Personal information
- Born: January 19, 1986 (age 40) Dallas, Texas, U.S.
- Listed height: 6 ft 1 in (1.85 m)
- Listed weight: 204 lb (93 kg)

Career information
- College: Colorado
- NFL draft: 2009: undrafted

Career history
- Green Bay Packers (2009); Seattle Seahawks (2010–2011)*; Baltimore Ravens (2011–2012)*;
- * Offseason and/or practice squad member only
- Stats at Pro Football Reference

= Patrick Williams (wide receiver) =

American football player (born 1986)

Patrick Darnell Williams (born January 19, 1986) is an American former professional football player who was a wide receiver in the National Football League (NFL). He was signed by the Green Bay Packers as an undrafted free agent in 2009. He played college football for the Colorado Buffaloes.

Williams was also a member of the Seattle Seahawks and Baltimore Ravens.

==Early life==
Born in Dallas, Texas, Williams was an option quarterback as a prep and a three-year letterman at DeSoto High School (DeSoto, Texas) outside of Dallas. A two-time All-District 4-5A selection and his team's back-to-back offensive most valuable player who was also a captain for both his junior and senior seasons. He led his team to an 8–3 record his senior year when he amassed 506 yards rushing on 123 attempts, while passing for 215 yards and also returning eight punts for 108 yards and accounting for eight total touchdowns. He played six different positions during his high school career and was named the team's most valuable player following his junior season. He also participated in track, where he lettered three times, competing in the 4 x 100-meter relay, the 4 x 200-meter relay (winning the state championship in 2004), 110-meter hurdles, long jump, triple jump, and the high jump.

==College career==
Williams was a four-year letter winner who appeared in 50 games during his collegiate career at Colorado. He started 20 games over the course of his four years and was voted a team captain by his teammates prior to his senior season in 2008. He finished his college career tied for eighth all-time in school history with former CU and current Denver Broncos tight end Daniel Graham in receptions with 106 and 17th in receiving yards with 1,099. He became one of only nine players to have ever totaled both 100 catches
and 1,000 receiving yards for the Buffaloes.

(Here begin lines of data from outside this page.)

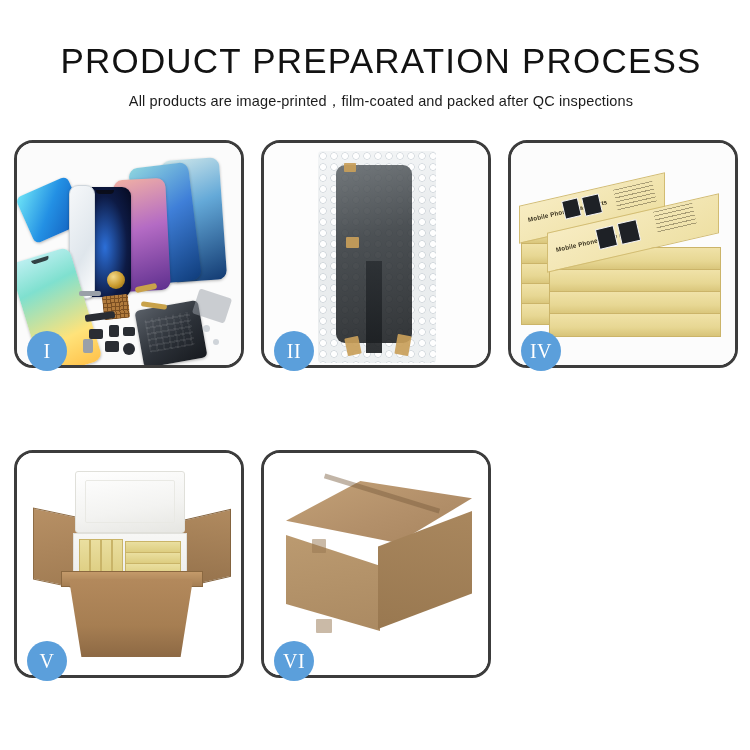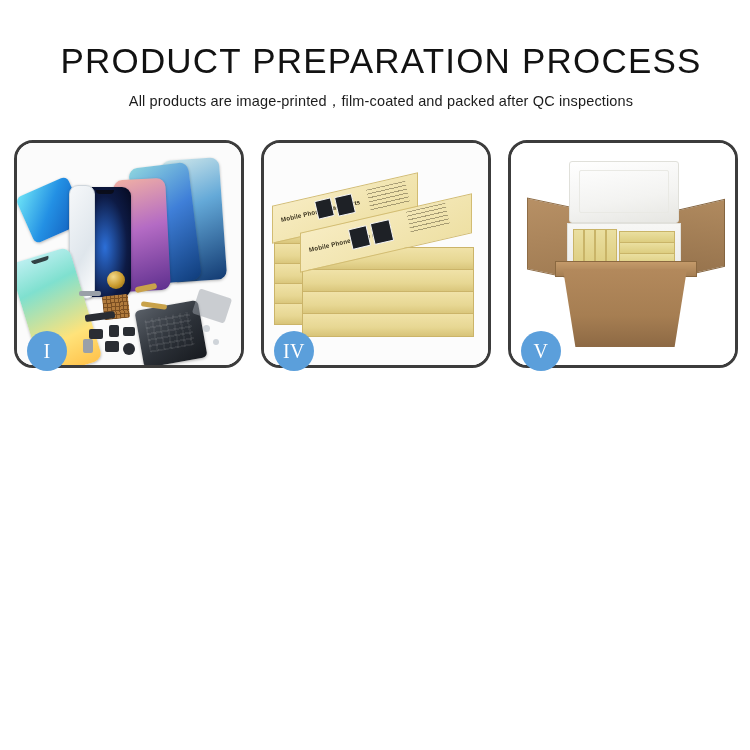"II" div.panel { html: none -> <div> <div> <div> <div></div> <div></div> <span></span> <span></span> <span></span> <span></span> </div> </div> <div>II</div> </div> }
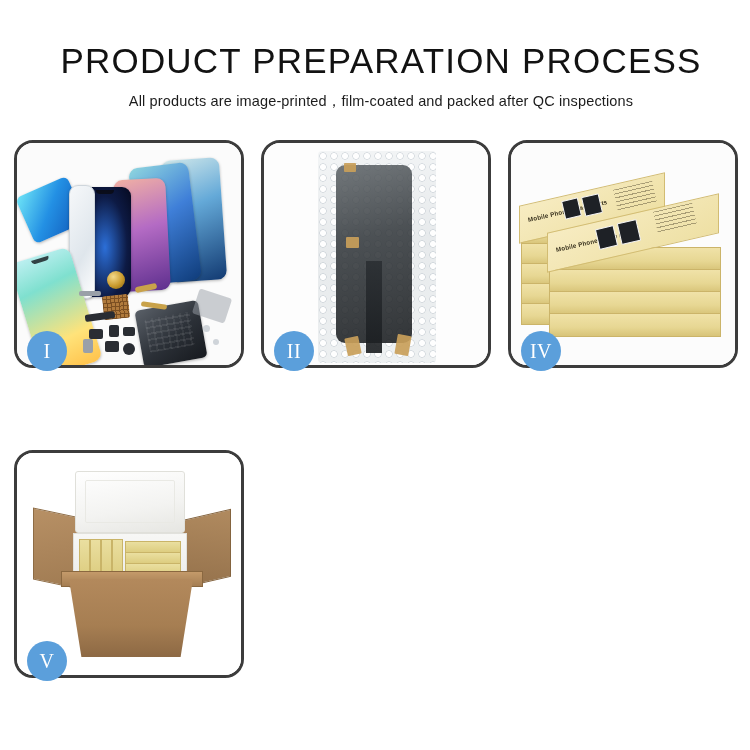"VI" div.panel { html: none -> <div> <div> <div></div> <div></div> <div></div> <div></div> <span></span> <span></span> </div> <div>VI</div> </div> }
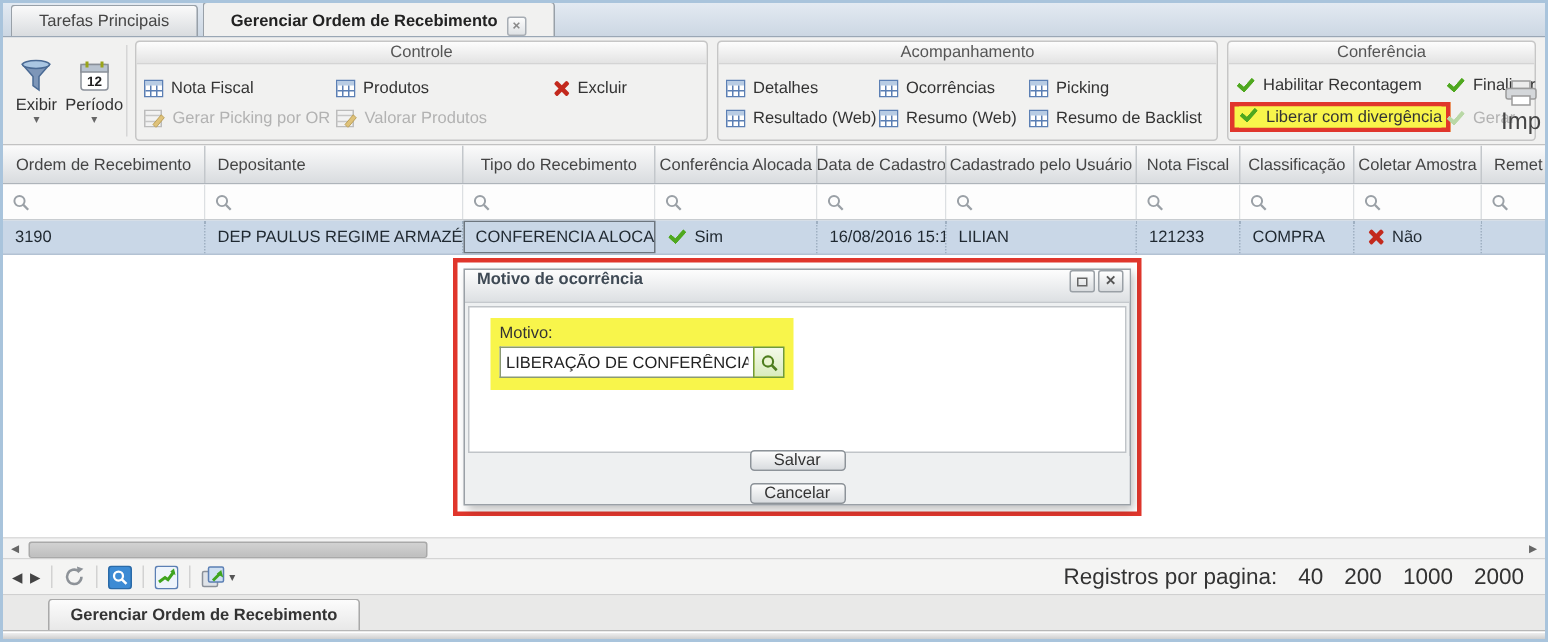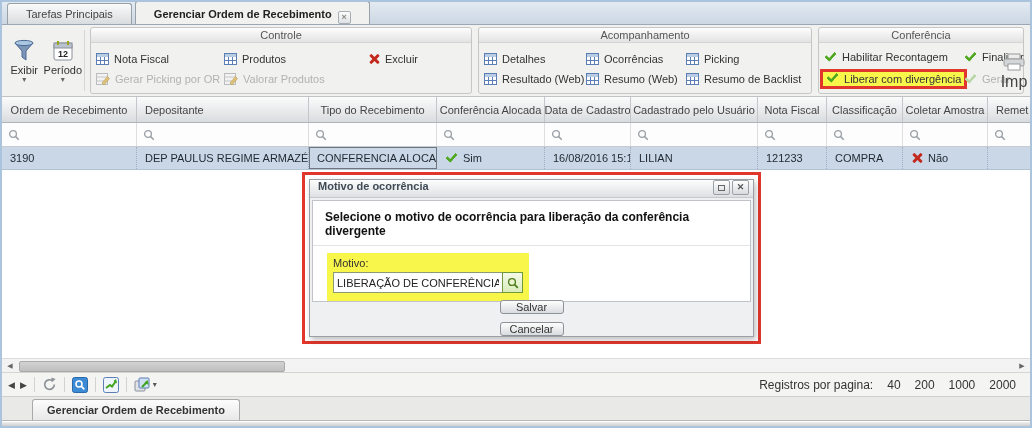"Selecione o motivo de ocorrência" div.dlg-heading { html: <div>Selecione o motivo de ocorrência para liberação da conferência divergente</div> -> none }
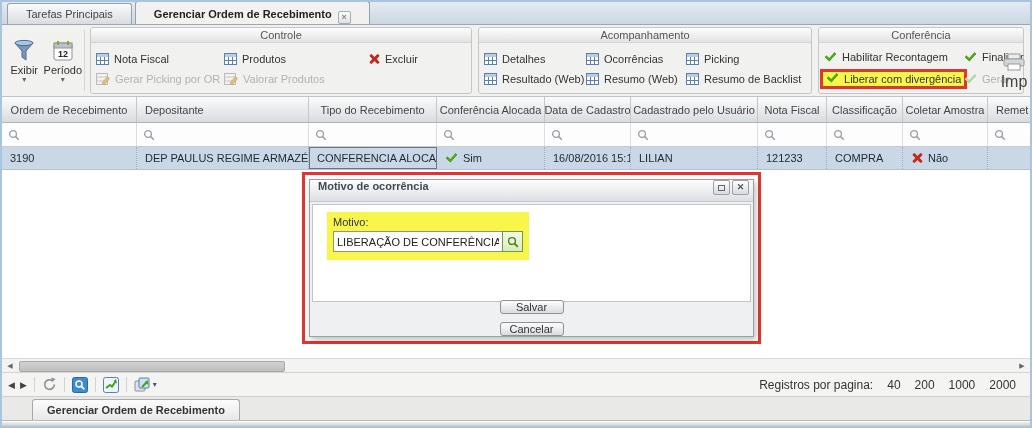"Registros por pagina:" .registros { font-size: 12px -> 15px }
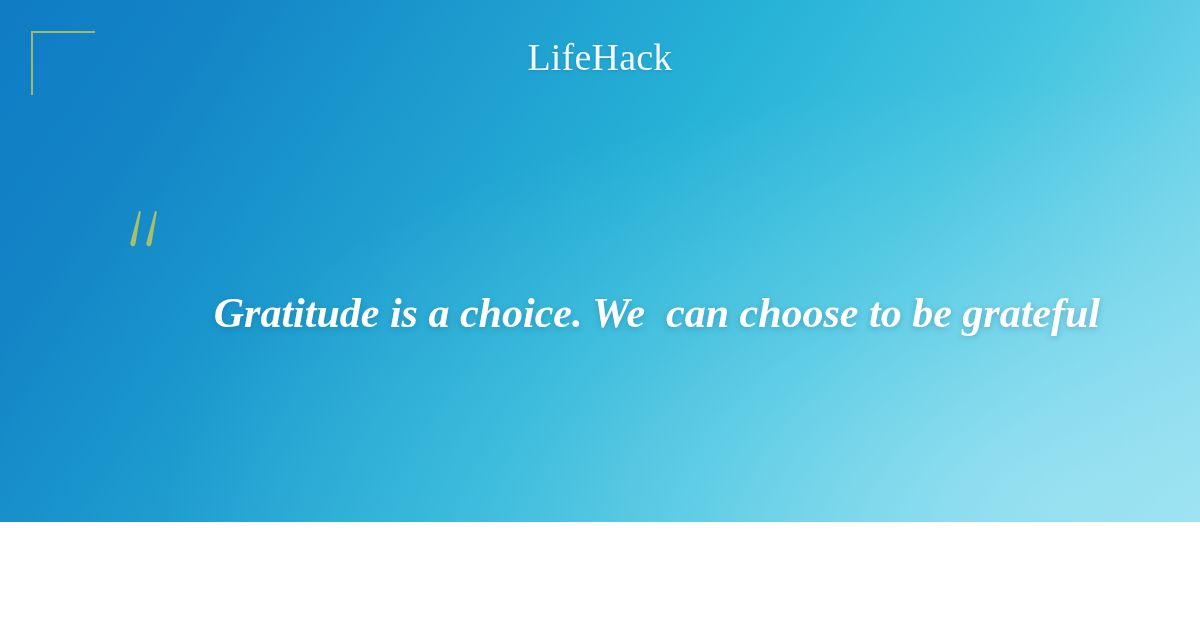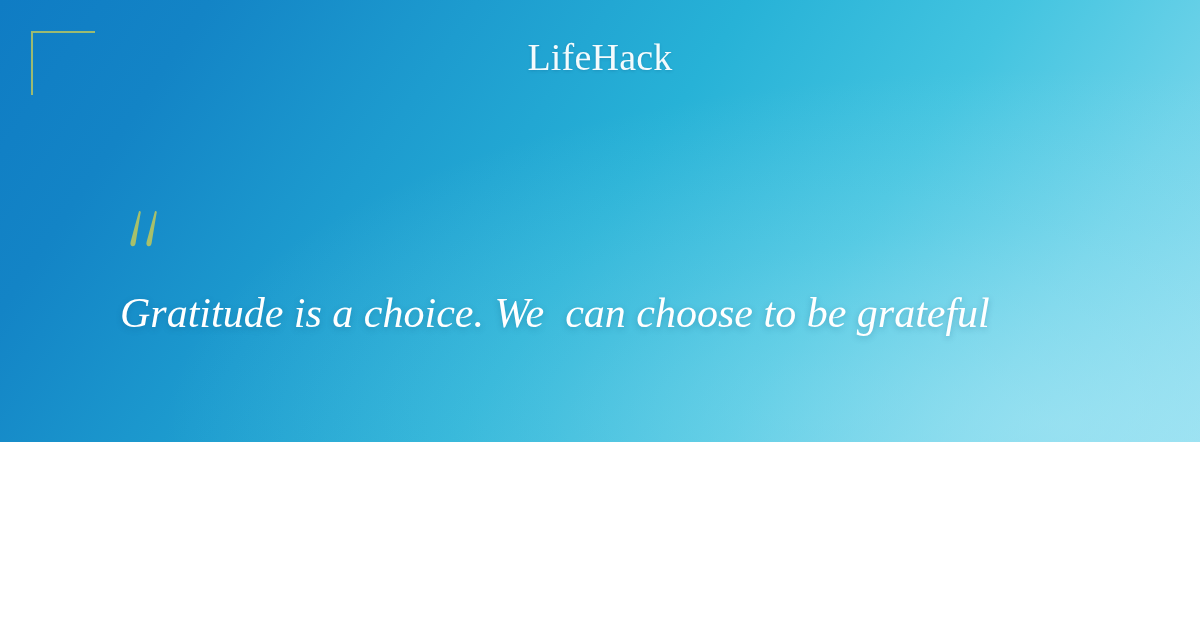"LifeHack" .card { height: 442px -> 522px }
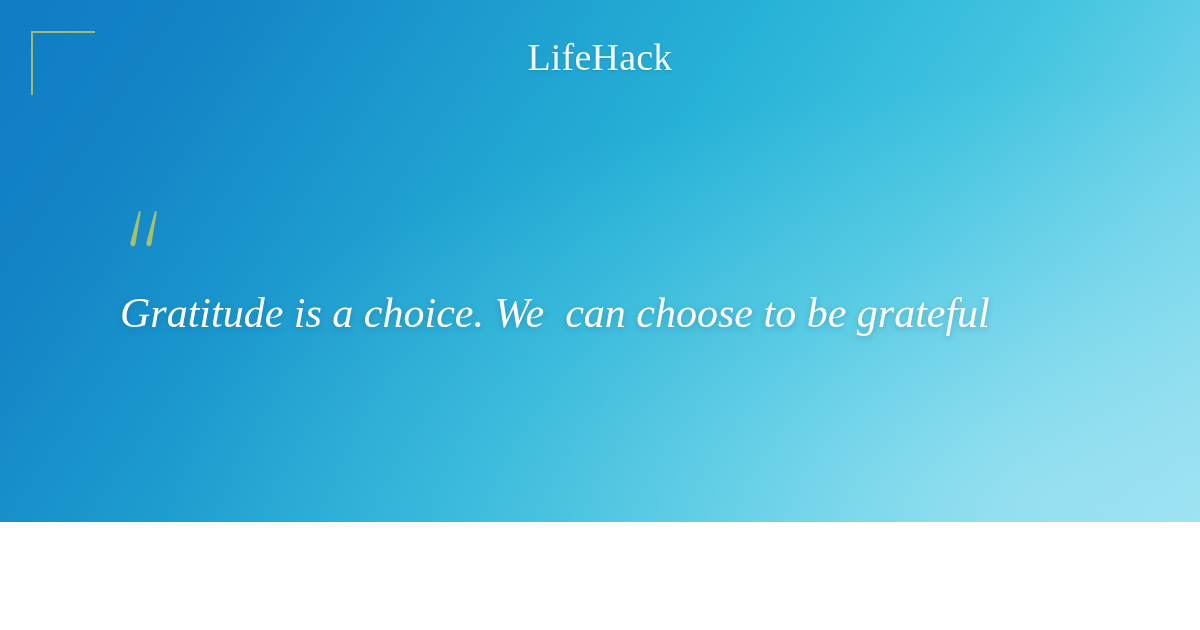"Gratitude is a choice. We" .quote-text { font-weight: 400 -> 700; text-align: left -> right }
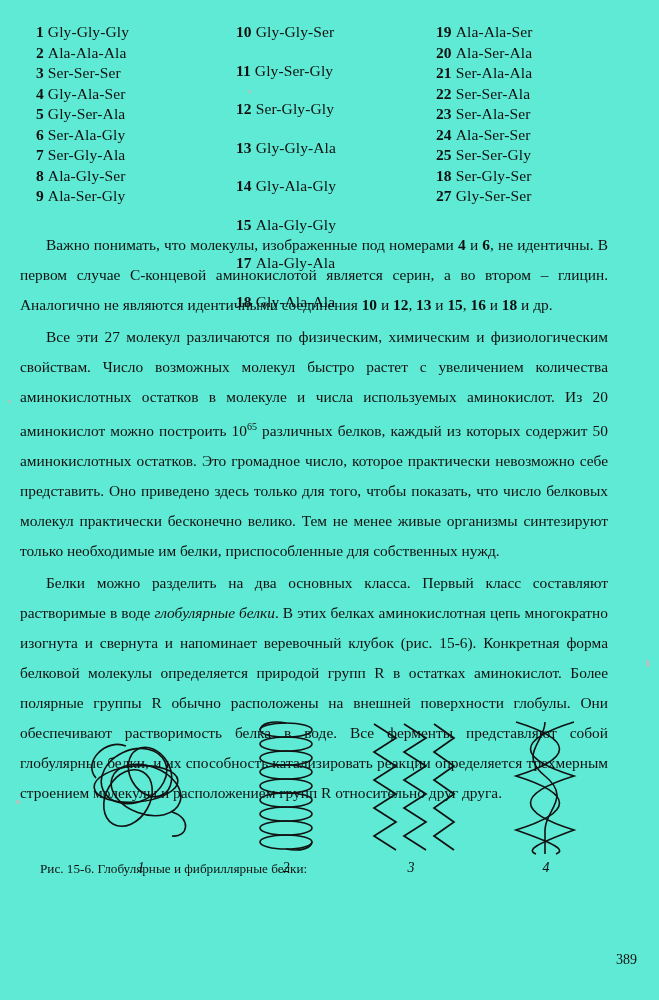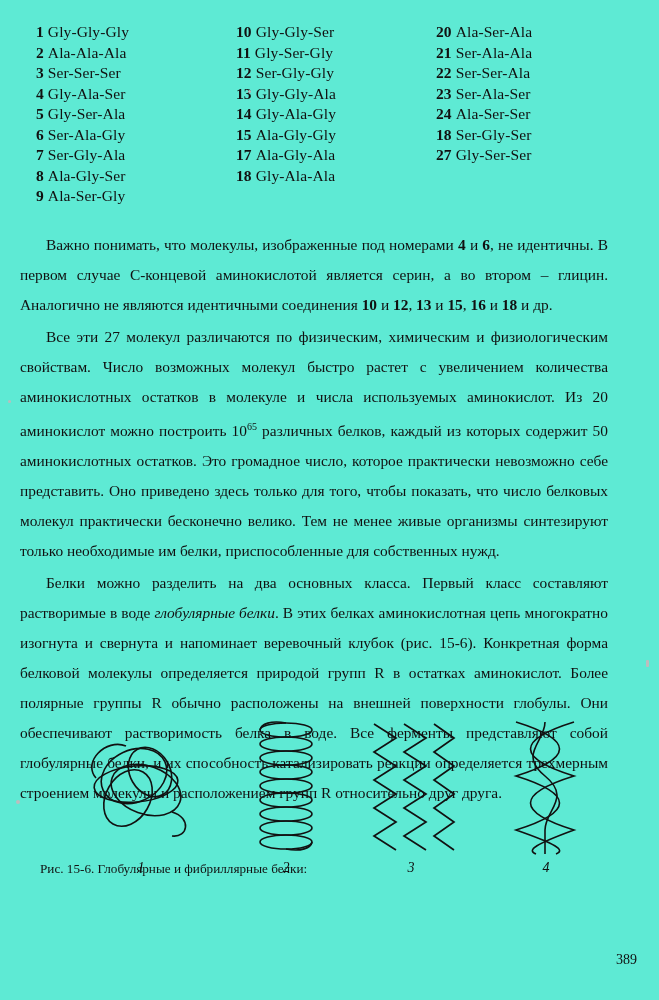"10 Gly-Gly-Ser" .peptide-col.c2 { gap: none -> 18px }
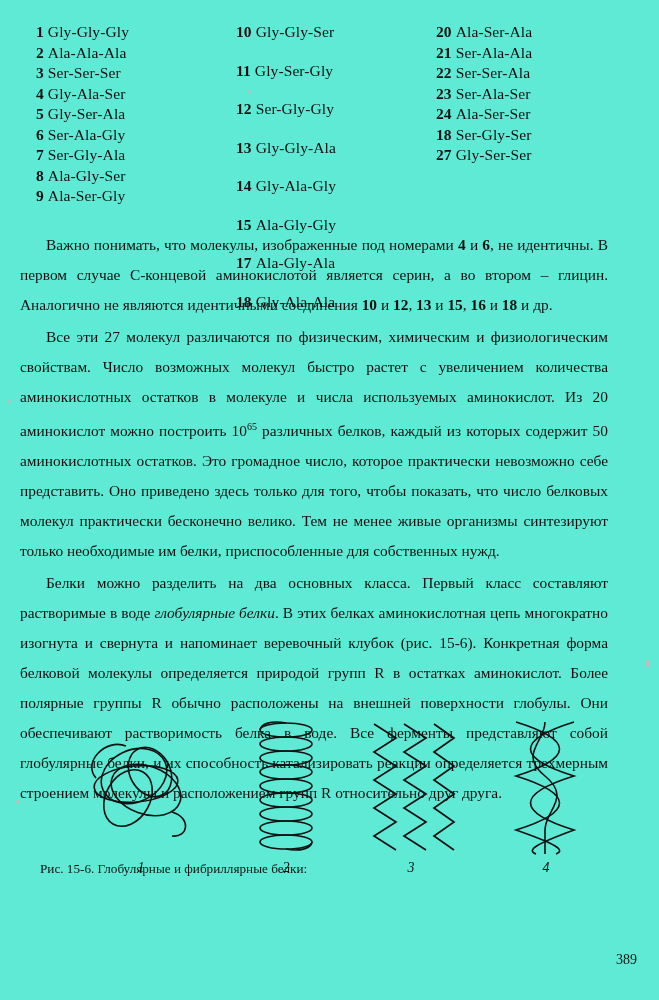"19 Ala-Ala-Ser" div.peptide-item { html: none -> <div><span>19</span><span>Ala-Ala-Ser</span></div> }
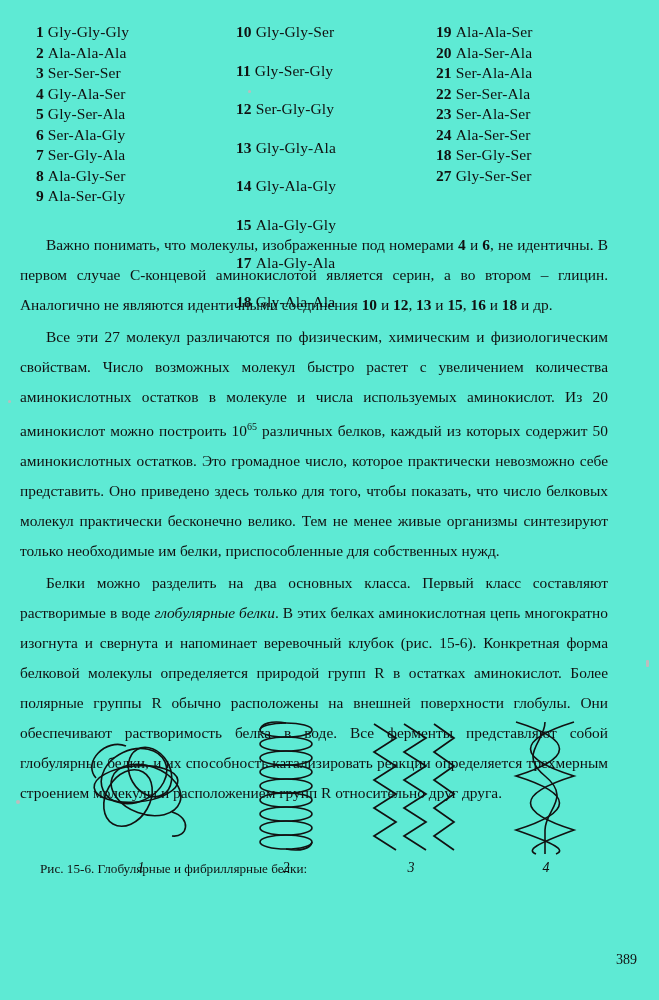"25 Ser-Ser-Gly" div.peptide-item { html: none -> <div><span>25</span><span>Ser-Ser-Gly</span></div> }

He had his best statistical season as a senior in 2008 when he established career highs in catches (30), yards (322) and touchdowns (2). He played in all 13 games, starting five, as a junior in 2007, collecting 29 catches for 294 yards. He appeared in all 12 games in 2006 with seven starts, totaled 19 catches for 242 yards and one touchdown. He participated in all 13 games during his first season of full-time action in 2005, making 28 catches for 241 yards as a redshirt freshman. He received a medical redshirt in 2004 after playing in the season's first two games but breaking bones in both
of his hands.

==Professional career==

Pre-draft measurables
| Height | Weight | 40-yard dash | 10-yard split | 20-yard split | 20-yard shuttle | Three-cone drill | Vertical jump | Broad jump |
| 6 ft 1+5⁄8 in (1.87 m) | 204 lb (93 kg) | 4.52 s | 1.54 s | 2.61 s | 4.19 s | 6.93 s | 38.0 in (0.97 m) | 11 ft 0 in (3.35 m) |
All values from Pro Day

===Green Bay Packers===
After going undrafted in the 2009 NFL draft, Williams was signed by the Green Bay Packers as an undrafted free agent. He waived/injured on August 14 and subsequently reverted to injured reserve. The Packers released him with an injury settlement on August 20.

Williams was re-signed to the Packers' practice squad on October 27, 2009. He was promoted to the active roster on December 15 after the team waived wide receiver Biren Ealy.

===Seattle Seahawks===
Williams was cut by the Packers during final cuts and was signed to the Seattle Seahawks practice squad in September 2010. Seattle signed him to a reserve/future contract in January 2011. He was waived on August 29, only to be re-signed two days later on August 31.

===Baltimore Ravens===
Williams was signed to the Ravens' practice squad on December 27, 2011 after offensive tackle D.J. Jones, who was promoted to the Ravens' 53 man roster after WR David Reed was placed on the injured reserve list.